Topic areas: Land & environment, water, biodiversity, agriculture, coastal, climate, forestry, food safety, infrastructure, demographics, community wellbeing.

Indicators: Refining Federal Baselines

The Island Baselines page shows county-level statistics sourced from federal data — demographics, employment, food access, energy, and other measures organized by SDG pillar. These federal baselines provide useful context but are limited to county resolution, which in Hawaii means island-level at best.

Indicator contributions through the Research Commons link community-collected sub-county data to the corresponding federal variables. This bridges the gap between county resolution and moku district resolution, giving subscribers a more granular picture of conditions in their area.

How Both Pathways Resolve to the Backbone

Neither observations nor indicators modify the backbone. Both follow the same spatial resolution process:

  1. Each record's coordinates are converted to a grid cell index.
  2. The grid cell is matched to a backbone cell.
  3. The backbone cell links the record to its containing moku district and all overlapping zones.
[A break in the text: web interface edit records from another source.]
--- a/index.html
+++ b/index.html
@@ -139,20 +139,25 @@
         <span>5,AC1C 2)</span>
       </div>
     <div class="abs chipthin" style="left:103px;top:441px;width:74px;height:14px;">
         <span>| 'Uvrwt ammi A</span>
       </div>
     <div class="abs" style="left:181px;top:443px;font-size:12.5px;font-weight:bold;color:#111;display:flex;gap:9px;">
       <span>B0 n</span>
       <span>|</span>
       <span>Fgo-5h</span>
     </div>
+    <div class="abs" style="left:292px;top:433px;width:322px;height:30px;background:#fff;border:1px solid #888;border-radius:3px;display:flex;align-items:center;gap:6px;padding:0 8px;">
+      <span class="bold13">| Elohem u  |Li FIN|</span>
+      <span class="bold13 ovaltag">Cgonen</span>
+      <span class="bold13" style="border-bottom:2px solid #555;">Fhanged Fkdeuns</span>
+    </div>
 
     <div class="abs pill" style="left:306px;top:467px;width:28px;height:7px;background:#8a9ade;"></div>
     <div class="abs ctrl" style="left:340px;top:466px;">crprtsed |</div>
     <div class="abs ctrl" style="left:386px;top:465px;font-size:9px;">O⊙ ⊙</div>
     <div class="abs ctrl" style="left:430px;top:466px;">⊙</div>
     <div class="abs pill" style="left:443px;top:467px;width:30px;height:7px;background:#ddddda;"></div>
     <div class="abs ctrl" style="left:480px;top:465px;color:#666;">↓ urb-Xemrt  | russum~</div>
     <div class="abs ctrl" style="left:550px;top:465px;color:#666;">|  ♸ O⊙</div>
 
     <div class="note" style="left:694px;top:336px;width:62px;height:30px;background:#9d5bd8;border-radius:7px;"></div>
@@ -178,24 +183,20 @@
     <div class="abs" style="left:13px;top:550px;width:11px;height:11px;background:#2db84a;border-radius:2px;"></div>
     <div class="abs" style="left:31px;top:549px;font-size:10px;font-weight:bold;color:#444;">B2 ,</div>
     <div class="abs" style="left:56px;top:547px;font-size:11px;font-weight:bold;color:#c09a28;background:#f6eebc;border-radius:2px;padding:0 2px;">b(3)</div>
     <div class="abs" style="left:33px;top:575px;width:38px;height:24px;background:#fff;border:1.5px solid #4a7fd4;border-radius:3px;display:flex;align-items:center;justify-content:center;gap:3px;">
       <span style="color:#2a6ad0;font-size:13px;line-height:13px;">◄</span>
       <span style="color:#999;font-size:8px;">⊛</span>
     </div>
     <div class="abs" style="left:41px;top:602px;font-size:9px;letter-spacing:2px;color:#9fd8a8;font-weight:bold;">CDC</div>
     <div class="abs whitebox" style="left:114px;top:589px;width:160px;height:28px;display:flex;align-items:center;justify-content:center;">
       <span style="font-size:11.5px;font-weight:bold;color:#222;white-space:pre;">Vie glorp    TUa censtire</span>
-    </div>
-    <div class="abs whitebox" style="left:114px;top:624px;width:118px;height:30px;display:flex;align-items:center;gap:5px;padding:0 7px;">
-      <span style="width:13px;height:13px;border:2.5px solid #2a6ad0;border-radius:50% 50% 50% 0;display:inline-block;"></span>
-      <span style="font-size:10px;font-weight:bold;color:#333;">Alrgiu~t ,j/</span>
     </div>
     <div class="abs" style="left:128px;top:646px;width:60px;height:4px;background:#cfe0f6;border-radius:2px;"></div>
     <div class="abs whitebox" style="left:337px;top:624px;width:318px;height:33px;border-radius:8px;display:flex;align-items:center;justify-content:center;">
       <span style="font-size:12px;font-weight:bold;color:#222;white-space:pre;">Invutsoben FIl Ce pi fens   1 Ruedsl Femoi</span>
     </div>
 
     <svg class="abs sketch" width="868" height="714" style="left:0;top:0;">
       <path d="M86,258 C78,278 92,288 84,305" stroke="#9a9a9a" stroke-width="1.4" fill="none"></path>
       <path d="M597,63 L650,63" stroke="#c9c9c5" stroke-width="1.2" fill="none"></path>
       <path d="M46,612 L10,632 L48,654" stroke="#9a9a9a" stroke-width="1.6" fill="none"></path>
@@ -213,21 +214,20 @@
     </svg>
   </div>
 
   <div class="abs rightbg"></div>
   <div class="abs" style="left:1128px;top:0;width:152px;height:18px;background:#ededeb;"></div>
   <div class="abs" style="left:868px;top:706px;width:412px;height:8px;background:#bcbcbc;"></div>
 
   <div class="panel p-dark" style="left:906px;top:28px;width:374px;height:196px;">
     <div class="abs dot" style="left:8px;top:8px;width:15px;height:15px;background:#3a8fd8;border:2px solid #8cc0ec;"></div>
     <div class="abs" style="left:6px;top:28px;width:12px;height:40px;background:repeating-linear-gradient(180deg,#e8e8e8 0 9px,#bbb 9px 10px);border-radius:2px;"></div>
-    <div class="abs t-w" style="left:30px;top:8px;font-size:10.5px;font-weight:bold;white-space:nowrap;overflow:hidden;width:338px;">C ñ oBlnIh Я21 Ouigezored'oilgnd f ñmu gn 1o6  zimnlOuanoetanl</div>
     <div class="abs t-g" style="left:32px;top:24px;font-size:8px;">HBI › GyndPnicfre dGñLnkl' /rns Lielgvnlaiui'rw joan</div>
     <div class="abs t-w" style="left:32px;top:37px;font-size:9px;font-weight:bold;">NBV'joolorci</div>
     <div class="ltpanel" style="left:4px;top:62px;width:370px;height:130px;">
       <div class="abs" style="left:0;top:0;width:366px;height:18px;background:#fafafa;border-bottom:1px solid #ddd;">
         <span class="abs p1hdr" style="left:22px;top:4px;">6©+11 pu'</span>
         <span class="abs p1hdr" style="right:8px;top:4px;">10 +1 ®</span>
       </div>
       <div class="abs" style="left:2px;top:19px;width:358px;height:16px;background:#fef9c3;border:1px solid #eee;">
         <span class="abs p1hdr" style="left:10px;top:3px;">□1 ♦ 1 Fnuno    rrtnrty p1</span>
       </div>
This means a water quality sample taken at a specific GPS coordinate automatically inherits the full spatial context — which moku it belongs to, whether it falls within a conservation reserve or agricultural land, and which schools or infrastructure are nearby. The researcher provides coordinates; the backbone provides context.

Environment Monitoring Sites

Observation records link to environment sites — specific monitoring locations such as water sampling points, soil test stations, and air quality monitors. These sites are grouped into monitoring networks, which aggregate multiple locations into community-managed clusters.

The SDG measurement chain runs through these sites:

SDG Goal ← measured by ← Research Contribution → contains → Research Record → observed at → Environment Site → located in → Grid Cell → within → Moku

From any SDG goal, you can trace which contributions measure it, which records they contain, where those records were observed, and which moku district contains those observation sites.